[Code change snippets]
=== Section Start ===
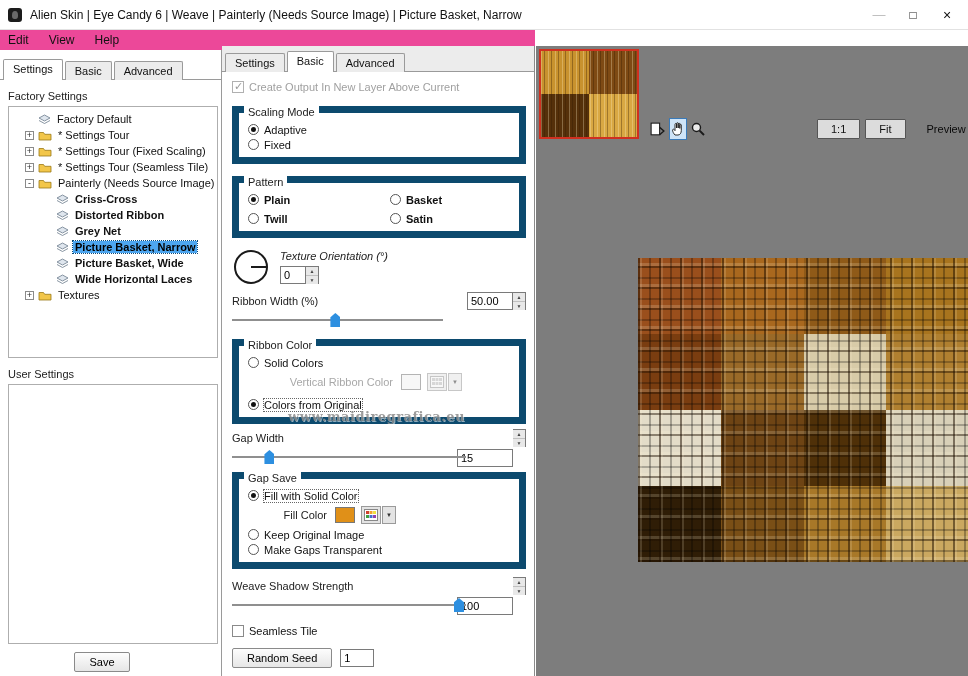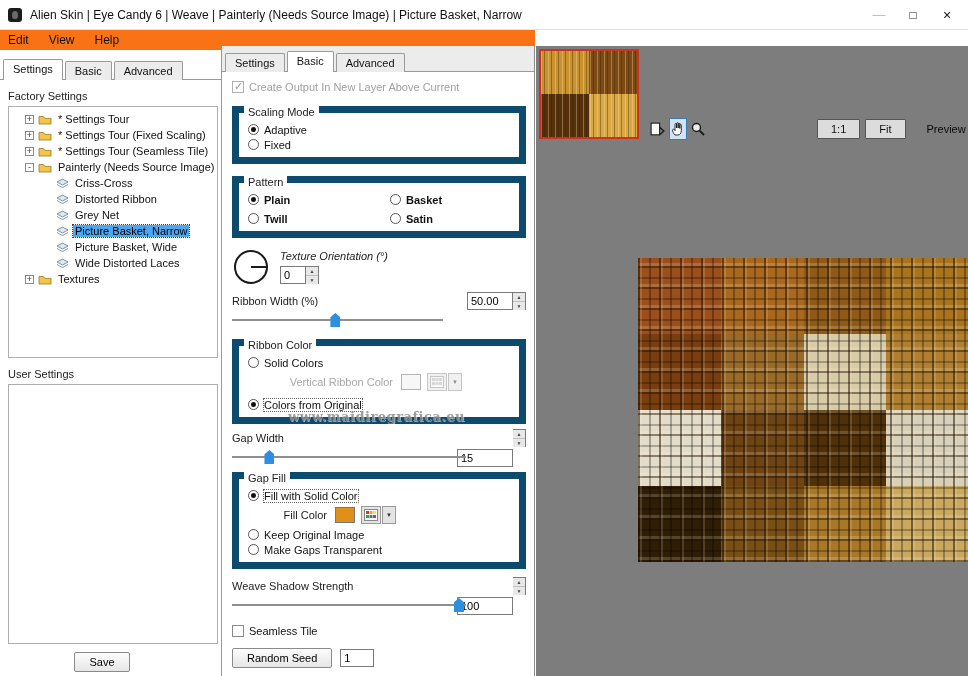--- a/index.html
+++ b/index.html
@@ -21,7 +21,7 @@
   .win-btn.close { color:#111; font-size:14px; }
 
   
-  .menubar { position:absolute; left:0; top:30px; width:535px; height:20px; background:#f97316; display:flex; align-items:center; gap:20px; padding-left:8px; font-size:12px; }
+  .menubar { position:absolute; left:0; top:30px; width:535px; height:20px; background:#ec4899; display:flex; align-items:center; gap:20px; padding-left:8px; font-size:12px; }
   .menubar span { cursor:default; }
 
   

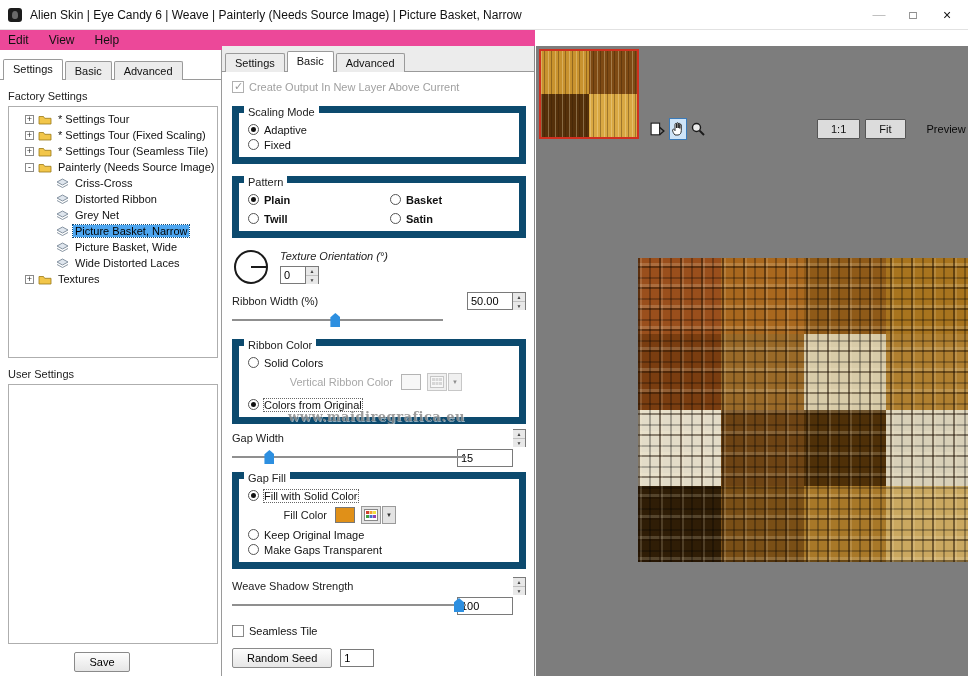--- a/index.html
+++ b/index.html
@@ -157,6 +157,15 @@
     <div class="panel-label factory-label">Factory Settings</div>
 
     <div class="tree-box">
+      <div class="tree-row no-toggle">
+        <span class="tree-icon">
+            <svg width="13" height="11" viewBox="0 0 13 11">
+              <path d="M1 4 L6.5 1 L12 4 L6.5 7 Z" fill="#dfe6ee" stroke="#6a7a8a" stroke-width="0.8"></path>
+              <path d="M1 6.5 L6.5 9.5 L12 6.5" fill="none" stroke="#6a7a8a" stroke-width="0.8"></path>
+            </svg>
+          </span>
+        <span class="tree-label">Factory Default</span>
+      </div>
       <div class="tree-row">
         <span class="toggle">+</span>
         <span class="tree-icon">

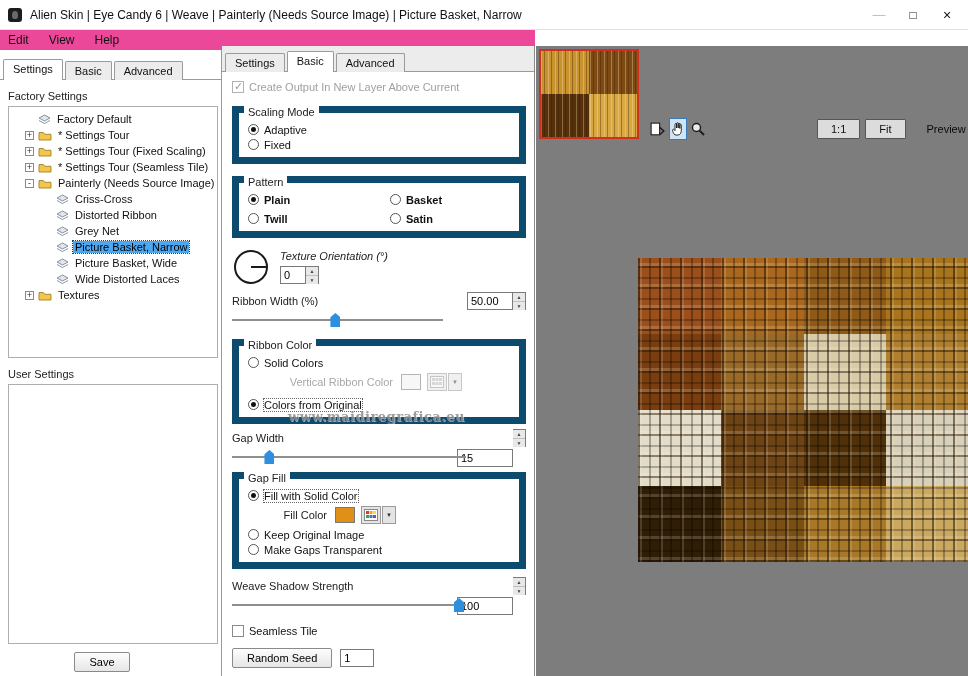--- a/index.html
+++ b/index.html
@@ -38,7 +38,7 @@
   .tree-box { position:absolute; left:8px; top:56px; width:210px; height:252px; border:1px solid #aeaeae; background:#fff; overflow:hidden; padding-top:4px; }
   .tree-row { display:flex; align-items:center; height:16px; font-size:11px; padding-left:16px; white-space:nowrap; cursor:default; }
   .tree-row.no-toggle { padding-left:29px; }
-  .tree-row.child { padding-left:47px; }
+  .tree-row.child { padding-left:47px;font-weight:bold; }
   .toggle { width:9px; height:9px; border:1px solid #8a8a8a; background:#fff; font-size:9px; line-height:7px; text-align:center; margin-right:4px; flex:none; color:#333; }
   .tree-icon { margin-right:4px; flex:none; display:inline-flex; }
   .tree-label { padding:0 2px; }

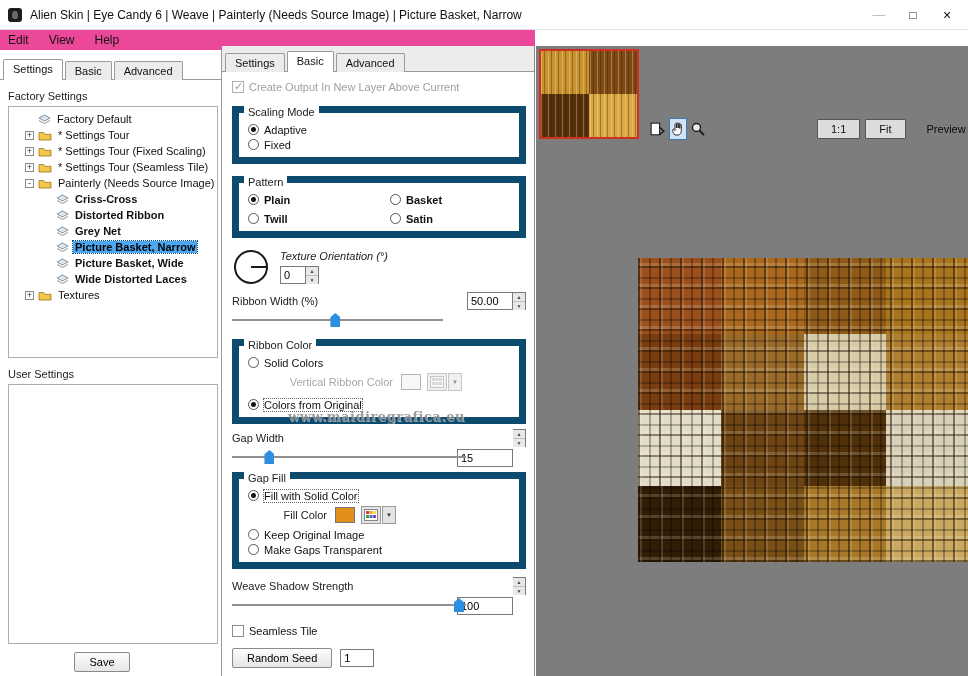--- a/index.html
+++ b/index.html
@@ -254,7 +254,7 @@
               <path d="M1 6.5 L6.5 9.5 L12 6.5" fill="none" stroke="#6a7a8a" stroke-width="0.8"></path>
             </svg>
           </span>
-        <span class="tree-label">Wide Distorted Laces</span>
+        <span class="tree-label">Wide Horizontal Laces</span>
       </div>
       <div class="tree-row">
         <span class="toggle">+</span>

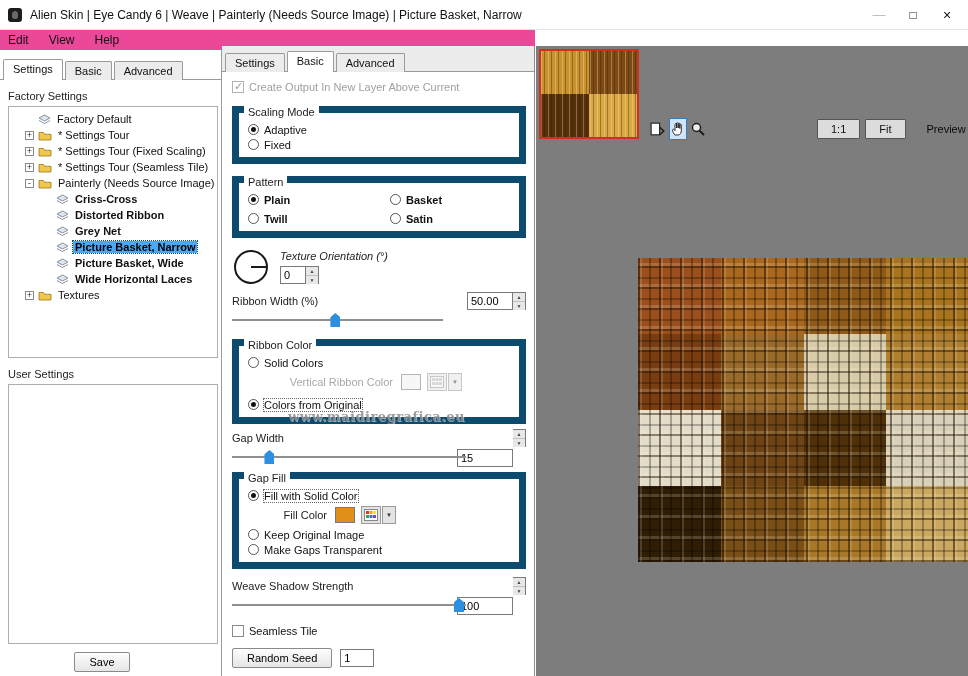--- a/index.html
+++ b/index.html
@@ -398,7 +398,7 @@
       </div>
 
       <div class="fieldset" style="margin-top:8px;">
-        <span class="legend">Gap Fill</span>
+        <span class="legend">Gap Save</span>
         <label class="radio-row">
           <span class="radio checked"></span>
           <span class="focus-dotted">Fill with Solid Color</span>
=== Section End ===
Please transcribe every entry above exactly, leaving out any pictures.

▶ Written solution:
--- a/index.html
+++ b/index.html
@@ -21,7 +21,7 @@
   .win-btn.close { color:#111; font-size:14px; }
 
   
-  .menubar { position:absolute; left:0; top:30px; width:535px; height:20px; background:#f97316; display:flex; align-items:center; gap:20px; padding-left:8px; font-size:12px; }
+  .menubar { position:absolute; left:0; top:30px; width:535px; height:20px; background:#ec4899; display:flex; align-items:center; gap:20px; padding-left:8px; font-size:12px; }
   .menubar span { cursor:default; }
 
   

--- a/index.html
+++ b/index.html
@@ -157,6 +157,15 @@
     <div class="panel-label factory-label">Factory Settings</div>
 
     <div class="tree-box">
+      <div class="tree-row no-toggle">
+        <span class="tree-icon">
+            <svg width="13" height="11" viewBox="0 0 13 11">
+              <path d="M1 4 L6.5 1 L12 4 L6.5 7 Z" fill="#dfe6ee" stroke="#6a7a8a" stroke-width="0.8"></path>
+              <path d="M1 6.5 L6.5 9.5 L12 6.5" fill="none" stroke="#6a7a8a" stroke-width="0.8"></path>
+            </svg>
+          </span>
+        <span class="tree-label">Factory Default</span>
+      </div>
       <div class="tree-row">
         <span class="toggle">+</span>
         <span class="tree-icon">

--- a/index.html
+++ b/index.html
@@ -38,7 +38,7 @@
   .tree-box { position:absolute; left:8px; top:56px; width:210px; height:252px; border:1px solid #aeaeae; background:#fff; overflow:hidden; padding-top:4px; }
   .tree-row { display:flex; align-items:center; height:16px; font-size:11px; padding-left:16px; white-space:nowrap; cursor:default; }
   .tree-row.no-toggle { padding-left:29px; }
-  .tree-row.child { padding-left:47px; }
+  .tree-row.child { padding-left:47px;font-weight:bold; }
   .toggle { width:9px; height:9px; border:1px solid #8a8a8a; background:#fff; font-size:9px; line-height:7px; text-align:center; margin-right:4px; flex:none; color:#333; }
   .tree-icon { margin-right:4px; flex:none; display:inline-flex; }
   .tree-label { padding:0 2px; }

--- a/index.html
+++ b/index.html
@@ -254,7 +254,7 @@
               <path d="M1 6.5 L6.5 9.5 L12 6.5" fill="none" stroke="#6a7a8a" stroke-width="0.8"></path>
             </svg>
           </span>
-        <span class="tree-label">Wide Distorted Laces</span>
+        <span class="tree-label">Wide Horizontal Laces</span>
       </div>
       <div class="tree-row">
         <span class="toggle">+</span>

--- a/index.html
+++ b/index.html
@@ -398,7 +398,7 @@
       </div>
 
       <div class="fieldset" style="margin-top:8px;">
-        <span class="legend">Gap Fill</span>
+        <span class="legend">Gap Save</span>
         <label class="radio-row">
           <span class="radio checked"></span>
           <span class="focus-dotted">Fill with Solid Color</span>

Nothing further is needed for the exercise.